Study: Funding and focus can better combat Rift Valley fever
Scientists with the London School of Hygiene and Tropical Medicine studied recent outbreaks of Rift Valley fever affecting humans and animals and the disease's classification as a bioterrorism agent. According to the study, published in the February issue of Emerging Infectious Diseases, the investment in the battle against Rift Valley fever may have skewed priority areas of focus too far in the direction of biopreparedness.
The research team said that while classifying the virus as a potential bioterrorism agent has increased investment, that classification has also brought increased restrictions on research to fewer and more expensive laboratories.
The study authors suggest a more balanced approach to funding and studying the disease.
"The ideal that should be adopted is a more equity-based approach in which funding and research are prioritized on a needs-identified basis for the aid of those most disadvantaged in the global community," the researchers said. "This approach would concentrate efforts on those interventions that most positively affect these vulnerable communities and, in addition, prevent or minimize the spread of the disease to previously non-disease-endemic high-income countries."

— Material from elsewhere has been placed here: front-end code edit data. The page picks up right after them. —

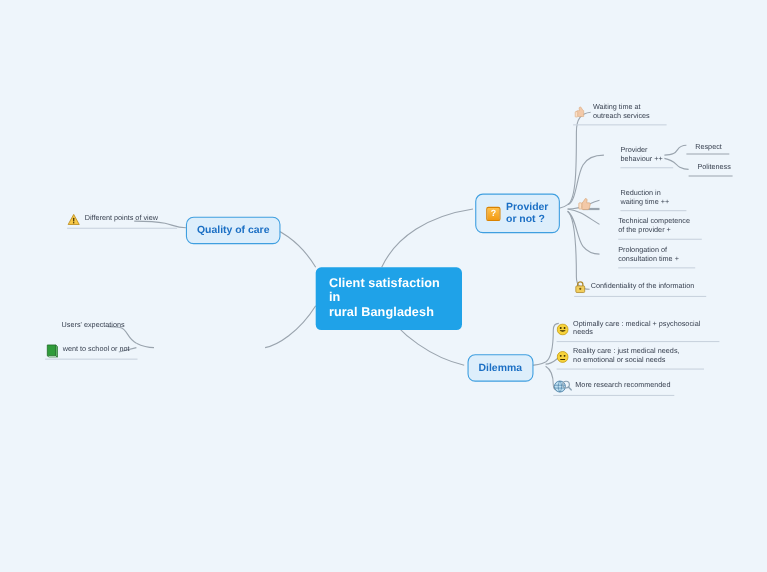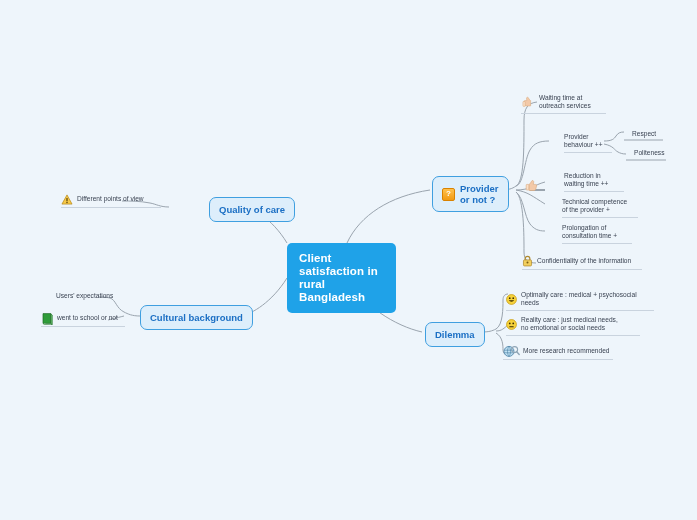--- a/index.html
+++ b/index.html
@@ -112,21 +112,21 @@
 
       <path d="M169,207 C160,207 156,204 150,203"></path>
       <path d="M150,203 C140,201 130,201 122,201"></path>
 
       <path d="M140,316 C132,316 128,314 124,312"></path>
       <path d="M124,312 C116,308 116,300 110,298 C106,297 102,297 98,297"></path>
       <path d="M124,316 C116,318 112,319 108,320"></path>
     </g>
   </svg>
 
-  <div class="node central" style="left:287px;top:243px;width:109px;">Client satisfaction in
+  <div class="node central" style="left:287px;top:243px;width:133px;">Client satisfaction in
 rural Bangladesh</div>
 
   <div class="node branch" style="left:432px;top:176px;">
     <span class="icon i-question">?</span>
     <span>Provider
 or not ?</span>
   </div>
 
   <div class="node leaf" style="left:521px;top:94px;width:85px;">
     <span class="icon i-thumb">
@@ -221,38 +221,35 @@
       <svg width="18" height="13" viewBox="0 0 18 13">
         <circle cx="6" cy="6.4" r="5" fill="#bfe0f2" stroke="#4a7fa5" stroke-width=".8"></circle>
         <path d="M1.3 5.2h9.4M1.3 7.8h9.4M6 1.4c2 2.4 2 7.6 0 10M6 1.4c-2 2.4-2 7.6 0 10" fill="none" stroke="#4a7fa5" stroke-width=".6"></path>
         <circle cx="11.6" cy="4.6" r="3" fill="none" stroke="#8ea4b5" stroke-width="1.1"></circle>
         <path d="M13.7 6.8l2.5 2.6" stroke="#8ea4b5" stroke-width="1.4" fill="none" stroke-linecap="round"></path>
       </svg>
     </span>
     <span class="txt">More research recommended</span>
   </div>
 
-  <div class="node branch" style="left:169px;top:197px;margin-left:40px;">
+  <div class="node branch" style="left:169px;top:197px;">
     <span>Quality of care</span>
   </div>
 
   <div class="node leaf" style="left:61px;top:194px;width:100px;">
     <span class="icon i-warning">
       <svg width="12" height="11" viewBox="0 0 13 12">
         <path d="M6.5 1 12 11H1z" fill="#f7c948" stroke="#b8891a" stroke-width=".8" stroke-linejoin="round"></path>
         <rect x="5.9" y="4.4" width="1.2" height="3.6" rx=".5" fill="#4a3400"></rect>
         <circle cx="6.5" cy="9.3" r=".75" fill="#4a3400"></circle>
       </svg>
     </span>
     <span class="txt">Different points of view</span>
   </div>
 
-  <div class="node branch" style="left:140px;top:305px;">
-    <span>Cultural background</span>
-  </div>
 
   <div class="node leaf noline" style="left:56px;top:292px;width:74px;">
     <span class="txt">Users' expectations</span>
   </div>
 
   <div class="node leaf" style="left:41px;top:312px;width:84px;">
     <span class="icon i-book">
       <svg width="13" height="13" viewBox="0 0 13 13">
         <path d="M2 1.6h7.6v9.8H2z" fill="#2f9c3a" stroke="#1d6b24" stroke-width=".7"></path>
         <path d="M9.6 1.6l1.6 1.4v9.8l-1.6-1.4z" fill="#6cc472" stroke="#1d6b24" stroke-width=".7"></path>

The authors said the fears of the Rift Valley fever virus being used as a bioterrorism agent should not overwhelm the need to protect impoverished communities from the disease.
"A greater sense of urgency and investment is required for controlling, better managing, and preventing future large-scale outbreaks of RVFV," the authors said. "Future long-term success lies in building on global collaborative initiatives, the closer integration of multilateral agencies, and a wider participation from livestock-importing countries and emerging economies that are investing in RVFV-endemic countries. A worldwide strategy, both in tune with and inspired by principles of equity and social justice, could ultimately deliver the best outcomes in combating this neglected tropical disease."
Rift Valley fever virus was first identified in 1931 among sheep in the Great Rift Valley of Kenya. In five major outbreaks in the past 15 years for which estimated numbers of human cases were published, approximately 339,000 people were infected by the disease.